◆ Information given:
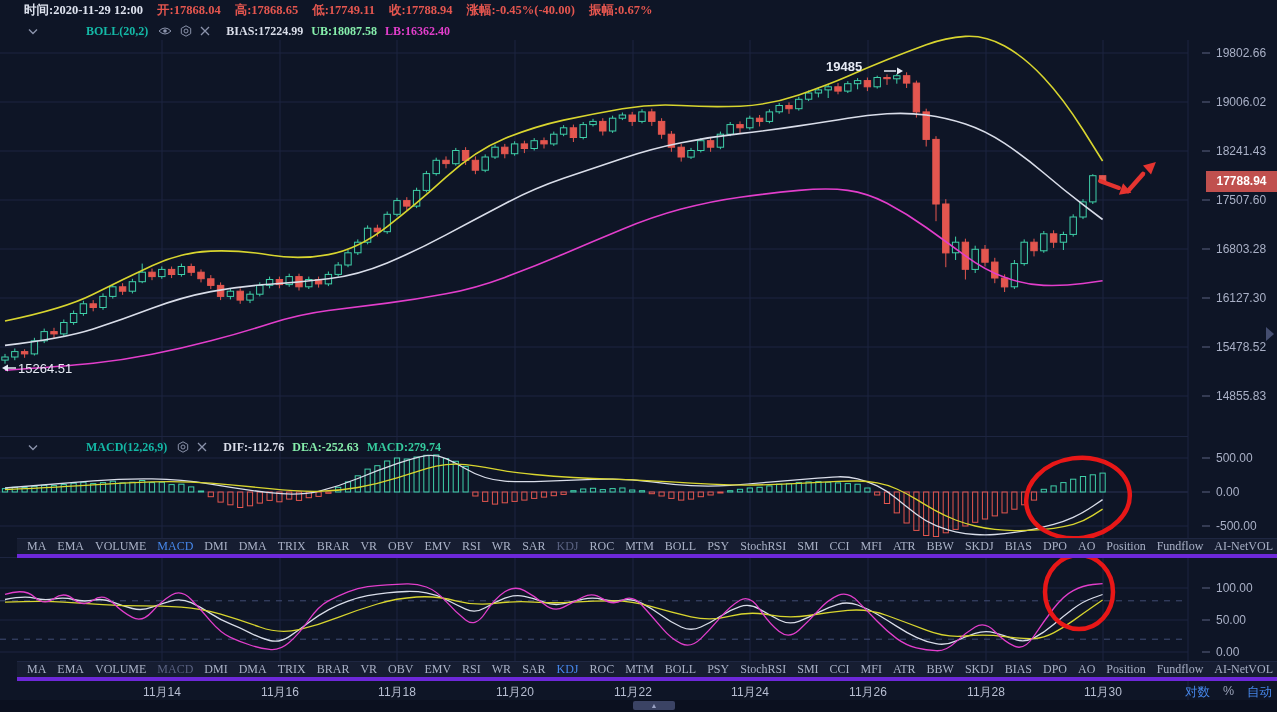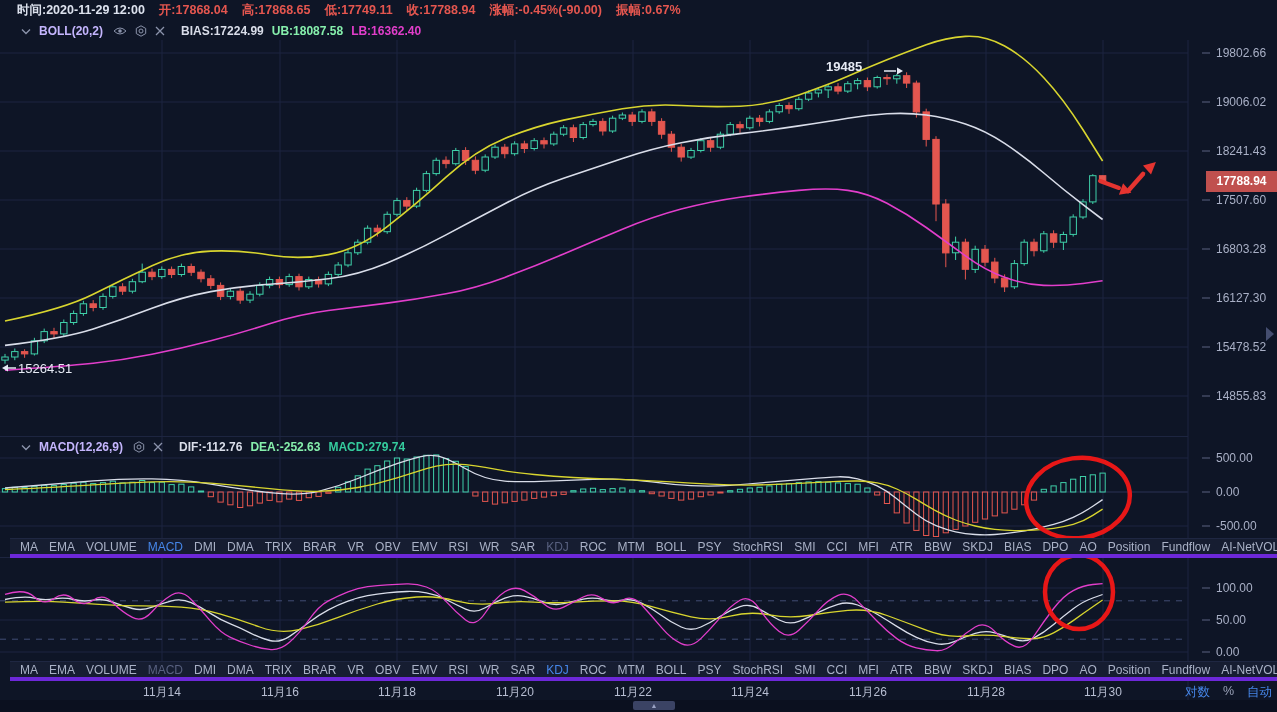--- a/index.html
+++ b/index.html
@@ -1,26 +1,26 @@
 <!DOCTYPE html>
 <html><head>
 <meta charset="utf-8">
 <style>
   html,body{margin:0;padding:0;background:#0e1526;}
   #app{position:relative;width:1277px;height:712px;overflow:hidden;background:#0e1526;
        font-family:"Liberation Sans",sans-serif;color:#cfd5e6;}
   #plot{position:absolute;left:0;top:0;z-index:1;}
-  .overlay{position:absolute;left:10px;z-index:2;}
+  .overlay{position:absolute;left:17px;z-index:2;font-family:Liberation Serif, serif;}
   .infobar{top:0;height:21px;display:flex;align-items:center;gap:14px;padding-left:7px;
            font-size:12.5px;font-weight:600;white-space:nowrap;}
   .infobar .time{color:#dde2ee;}
   .infobar .stat{color:#e4564f;}
   .phead{height:20px;display:flex;align-items:center;gap:8px;padding-left:11px;
          font-size:12px;font-weight:700;white-space:nowrap;}
-  .ptitle{color:#c4b5fd;margin-right:2px;}
+  .ptitle{color:#14b8a6;margin-right:2px;margin-left:40px;}
   .hicon,.chev{display:flex;align-items:center;cursor:pointer;}
   .hv{font-weight:700;}
   .hv.first{margin-left:8px;}
   .v-white{color:#d9dde9;}.v-yellow{color:#86efac;}.v-magenta{color:#e23ecb;}.v-green{color:#35cc9e;}
   .tabrow{width:1277px;height:20px;background:#161d31;border-top:1px solid #1f2742;
           border-bottom:4px solid #6d28d9;box-sizing:border-box;display:flex;align-items:center;
           padding-left:10px;gap:11px;font-size:12px;color:#a9b1c6;white-space:nowrap;overflow:hidden;}
   .tab{cursor:pointer;}
   .tab-active{color:#4687ea;}
   .tab-dimmed{color:#596180;}
@@ -448,21 +448,21 @@
       <line x1="7" y1="368" x2="16" y2="368" stroke="#e6eaf4" stroke-width="1.5"></line>
       <polygon points="0,-3.5 6,0 0,3.5" fill="#e6eaf4" transform="translate(8,368) rotate(180)"></polygon>
     </svg>
 
   <div class="overlay infobar">
     <span class="time">时间:2020-11-29 12:00</span>
     <span class="stat">开:17868.04</span>
     <span class="stat">高:17868.65</span>
     <span class="stat">低:17749.11</span>
     <span class="stat">收:17788.94</span>
-    <span class="stat">涨幅:-0.45%(-90.00)</span>
+    <span class="stat">涨幅:-0.45%(-40.00)</span>
     <span class="stat">振幅:0.67%</span>
   </div>
 
   <div class="overlay phead" style="top:21px">
     <span class="chev">
         <svg width="10" height="7">
           <polyline points="1,1.5 5,5.5 9,1.5" stroke="#8b93ab" fill="none" stroke-width="1.4"></polyline>
         </svg>
       </span>
     <span class="ptitle">BOLL(20,2)</span>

◆ Instructions for the task: Find every line in the records that contains the word "fill"; copy those lines.

◆ Answer to this problem:
       <polygon points="0,-3.5 6,0 0,3.5" fill="#e6eaf4" transform="translate(8,368) rotate(180)"></polygon>
           <polyline points="1,1.5 5,5.5 9,1.5" stroke="#8b93ab" fill="none" stroke-width="1.4"></polyline>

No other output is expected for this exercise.